Now the most unexpected, yet most thrilling trip to Montenegro was climbing the city walls and hiking the trail up to St. John Castle (Castel San Giovanni). From below the old town of Kotor, the hike was intimidating because we were not prepared for such kind of physical activity at all. Our tour guide said the entire climb up to the castle takes an hour, but we can make our first stop at the Church of Our Lady of Remedy (also known as Our Lady of Health) which “only takes 15 minutes,” he said.


BUT NO. It took us 30 minutes, barely breathing to reach Our Lady of Health (Lol)! However, you should not be discouraged if you plan to go here, for an incredible view awaits those who are determined to climb the city walls. For nature lovers and (budding) photographers, this hike shouldn’t be missed.

A little back story about the city walls – this is called St. John’s fortress (also known as the fortifications of Kotor; the mountain is named St. John). Building the fortress started in 9th century up to the 19th century to protect the town of Kotor from invaders. From Byzantine era to the Venetian rule, the city walls were equipped with bastions as defensive spots during war. The entire wall is 4.5 km long, 2 to 16 meters thick, and 20 meters high.


Today hiking up the wall is open to the public, but you have to pay €3 (peak season is from March to September).

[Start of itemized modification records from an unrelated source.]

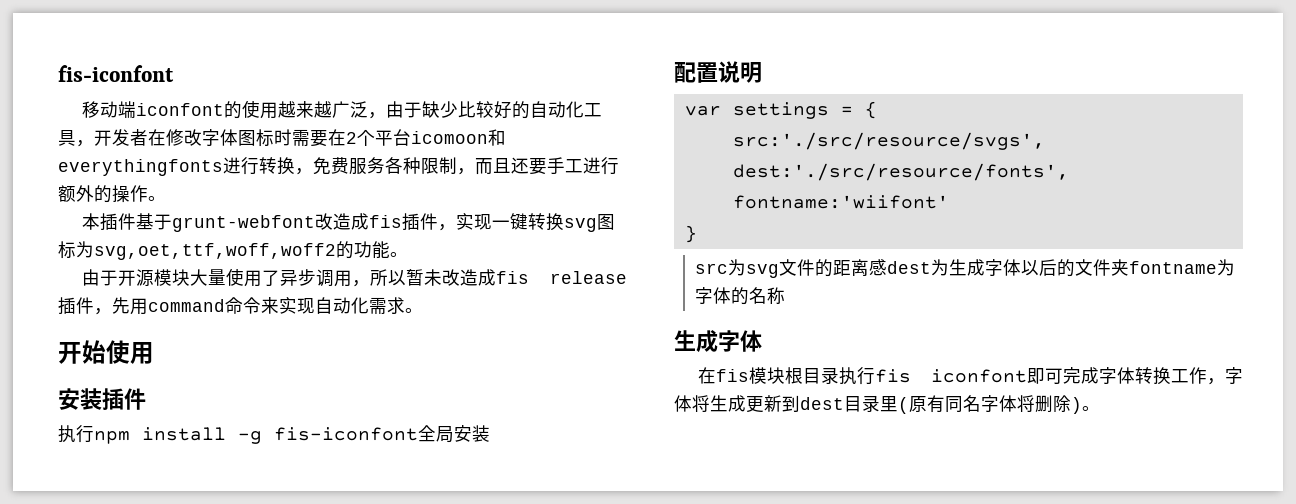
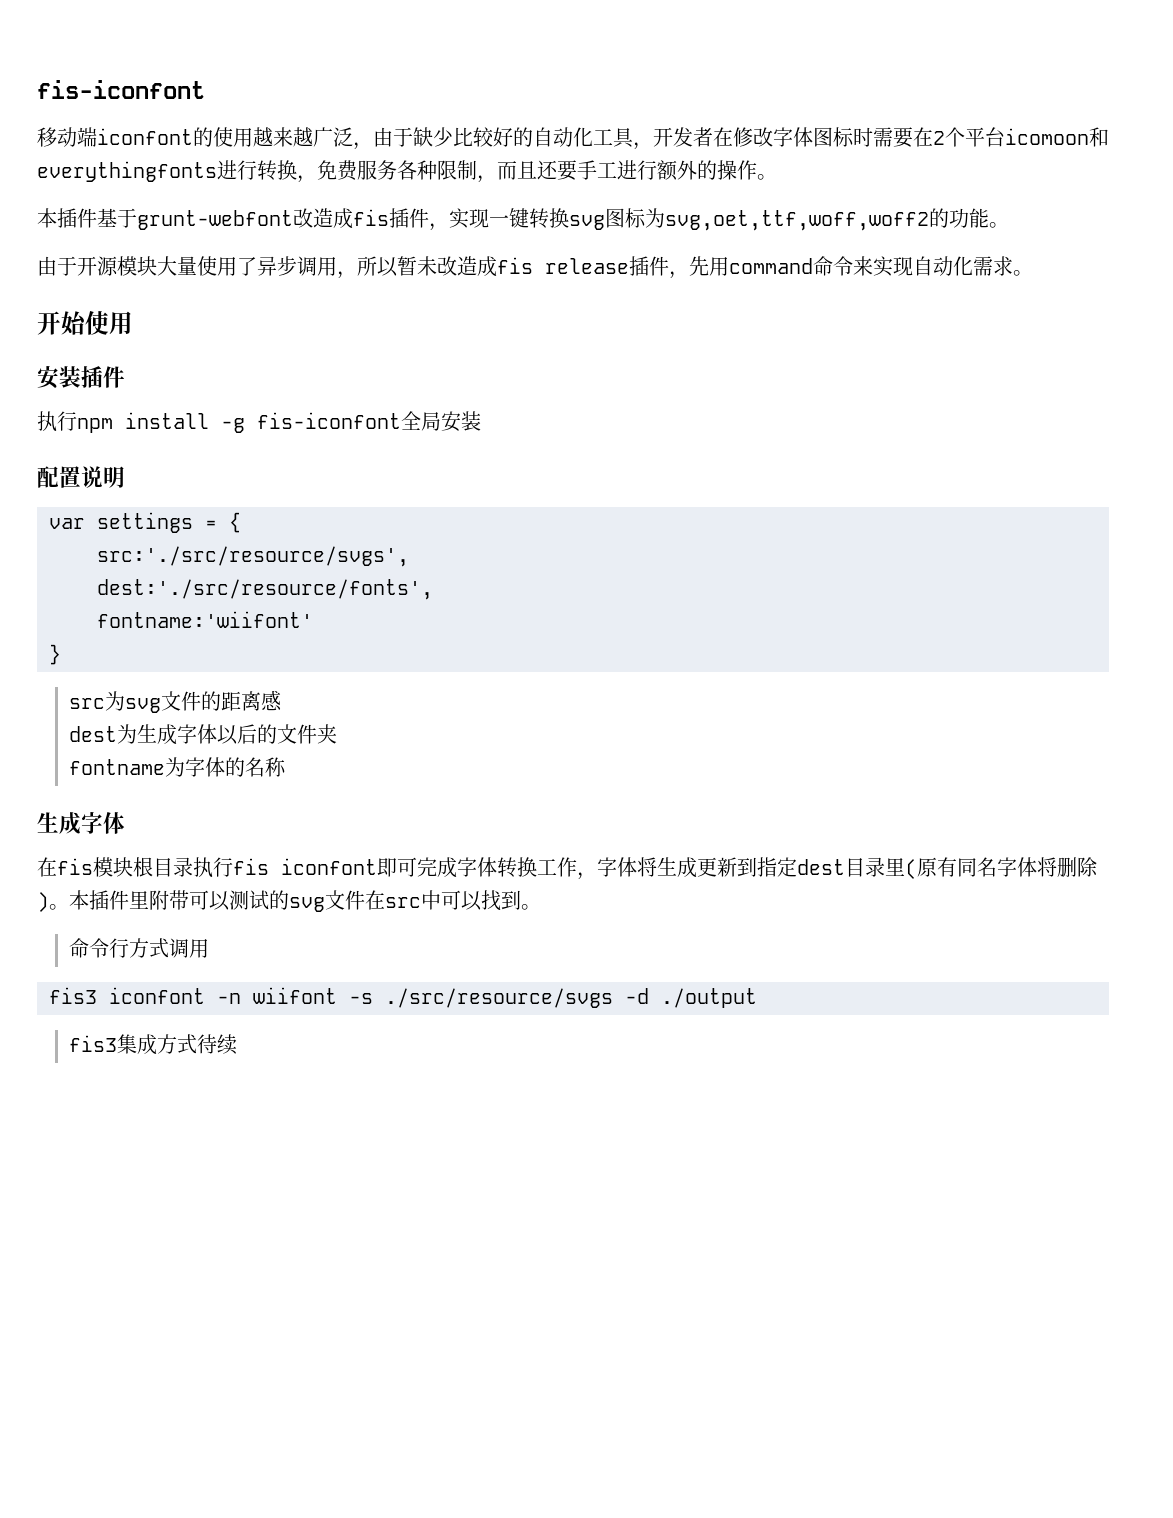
(887, 267) none -> (282, 700) //
(1129, 267) none -> (337, 734) //
(800, 403) none -> [757,857,797,877] 指定
(1100, 408) none -> [69,890,541,912] [68,938,209,958] [49,987,757,1008] [68,1034,237,1055] 本插件里附带可以测试的svg文件在src中可以找到。 // 命令行方式调用 // fis3 iconfont -n wiifont -s ./src/resource/svgs -d ./output // fis3集成方式待续

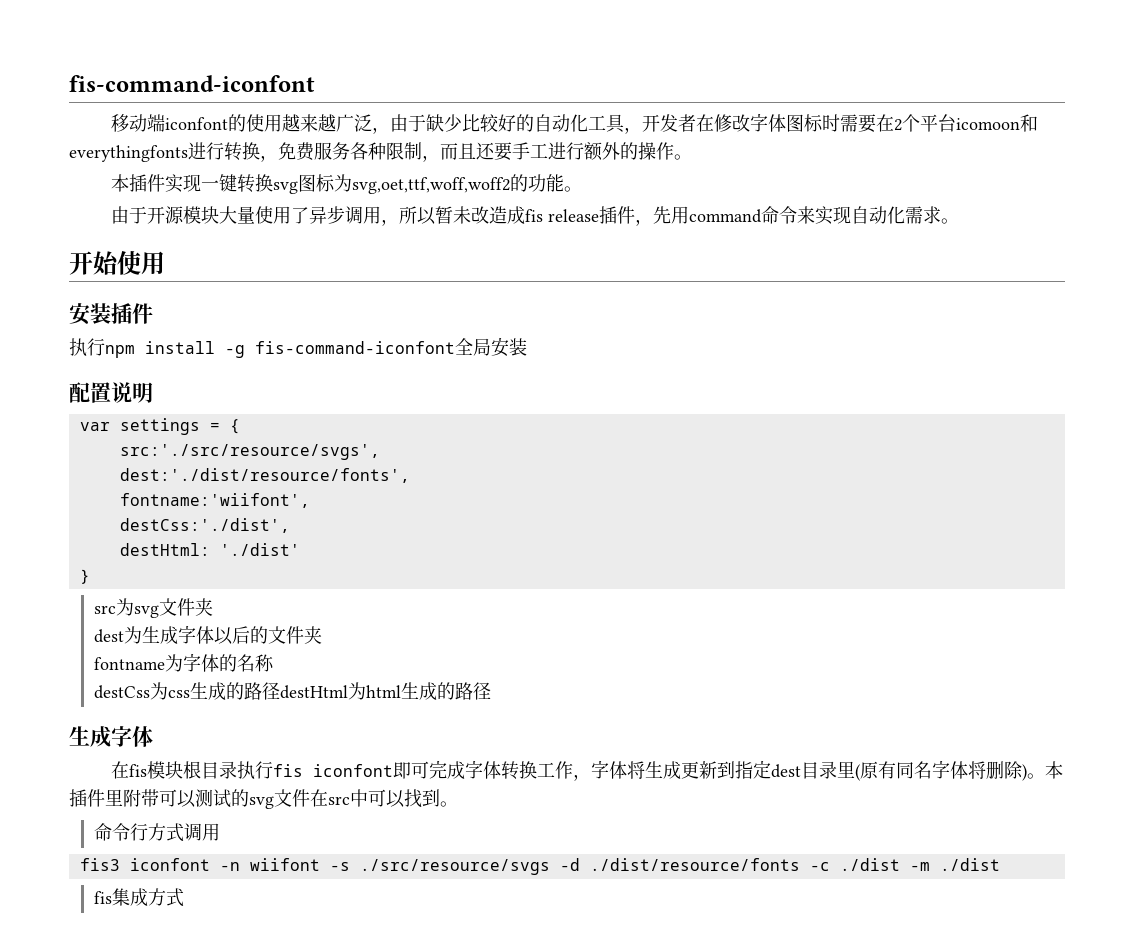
[37,80,205,99] fis-iconfont -> [69,75,315,92] fis-command-iconfont
[97,208,449,231] 基于grunt-webfont改造成fis插件， -> (166, 183) none
[257,412,401,429] fis-iconfont -> [255,341,455,354] fis-command-iconfont
[97,579,433,600] [97,611,313,628] dest:'./src/resource/fonts', // fontname:'wiifont' -> [119,468,410,483] [119,493,310,508] [119,518,290,533] [119,543,300,556] dest:'./dist/resource/fonts', // fontname:'wiifont', // destCss:'./dist', // destHtml: './dist'
[200,690,282,711] 的距离感 -> [195,598,214,616] 夹
(286, 767) none -> [94,682,492,700] // destCss为css生成的路径destHtml为html生成的路径
[661,988,757,1008] [68,1035,117,1052] ./output // fis3 -> [589,858,1000,871] [94,891,113,904] ./dist/resource/fonts -c ./dist -m ./dist // fis
[196,1034,237,1055] 待续 -> (185, 897) none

Lucky for us, we visited during off-peak so we entered the trail for free and there were very few people who hiked up the mountain. To be honest, going up the trail isn’t a walk in the park (literally). A few steps uphill made me exhausted, but the view starting from the red roofs encouraged me to keep going. The steps were made of rough and uneven cobblestones, sometimes shifting beneath our feet, so we had to be very careful on the way up.

More than a path for walking, the steps made along the trail were intended to lug military supplies up to the castle. I think our tour guide was correct when he said we could reach the church in 15 minutes. It just took us double the time as we were admiring the view, taking photos, and at the same time catching our breath.

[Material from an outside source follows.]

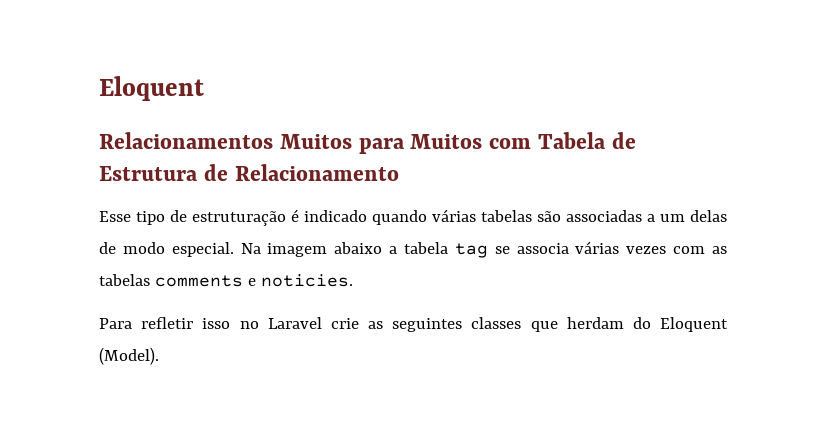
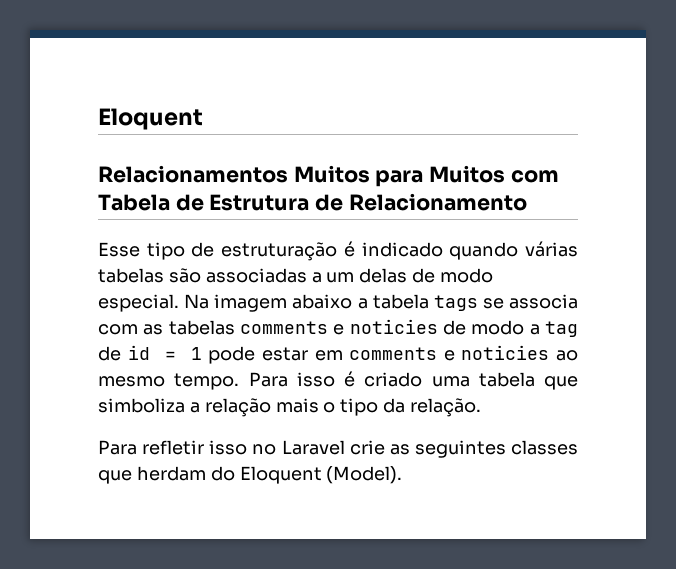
[454,243,488,258] tag -> [433,295,478,311] tags
[575,241,667,254] várias vezes -> (578, 301) none
[260,274,353,287] noticies. -> [349,319,578,337] [98,345,578,364] [98,371,578,390] [98,398,482,417] noticies de modo a tag de id = 1 pode estar em comments e noticies ao mesmo tempo. Para isso é criado uma tabela que simboliza a relação mais o tipo da relação.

We started the hike wearing thick, down jackets on and found less clothing as soon as we reach the church. Seriously, aside from comfortable and safe footwear, you’ll need a liter of water to survive. I can’t imagine climbing up here during summer.

Upon reaching Our Lady of Remedy, we were embraced by a stunning view of the old town and the bay of Kotor. The church can only be reached by foot, so it’s also a popular site for pilgrimage. Outside the church are tables and chairs where people rest, but I found myself sprawled on the steps of the church.


Finding that we only had 30 minutes left before meeting our tour guide once again, we sadly turned around and descended the path. If we had enough time (and drinking water), we’d definitely push through until we reach Castle of St. John. The scenery would’ve been more astounding!

The Divinas in Kotor, Montenegro
Walking down the city walls
Skurda River outside the city walls of Kotor
Skurda River and Kampana Tower
Skurda River and Kampana Tower

On the way out, we took some photos and rested for a while at the benches near the clean and refreshing Skurda River. This river surrounds the walls of the old town towards the Kampana Tower.

After Kotor, our tour guide drove us to the view of Sveti Stefan and Budva, the playground of the rich and famous. I’ll write about them very soon!